## DATA TO EXAMINE
☆ ☆ ☆ ☆ ☆ ☆ ☆

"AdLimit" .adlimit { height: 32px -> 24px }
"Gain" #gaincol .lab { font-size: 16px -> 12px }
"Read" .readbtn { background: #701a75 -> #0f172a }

☆ ☆ ☆ ☆ ☆ ☆ ☆

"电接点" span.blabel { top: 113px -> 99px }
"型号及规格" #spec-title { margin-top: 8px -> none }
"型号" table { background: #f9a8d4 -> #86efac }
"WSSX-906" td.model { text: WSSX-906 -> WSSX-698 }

☆ ☆ ☆ ☆ ☆ ☆ ☆

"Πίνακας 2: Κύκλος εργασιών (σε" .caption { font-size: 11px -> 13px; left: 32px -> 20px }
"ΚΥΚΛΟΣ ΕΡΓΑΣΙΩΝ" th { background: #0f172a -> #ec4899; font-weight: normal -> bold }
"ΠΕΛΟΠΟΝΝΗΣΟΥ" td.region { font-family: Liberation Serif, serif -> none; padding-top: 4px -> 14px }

☆ ☆ ☆ ☆ ☆ ☆ ☆

Would you please copy, word for word, everything above from the line containing "font-size: 16px ->" down to the line containing "background: #701a75 ->", those two lines included?

"Gain" #gaincol .lab { font-size: 16px -> 12px }
"Read" .readbtn { background: #701a75 -> #0f172a }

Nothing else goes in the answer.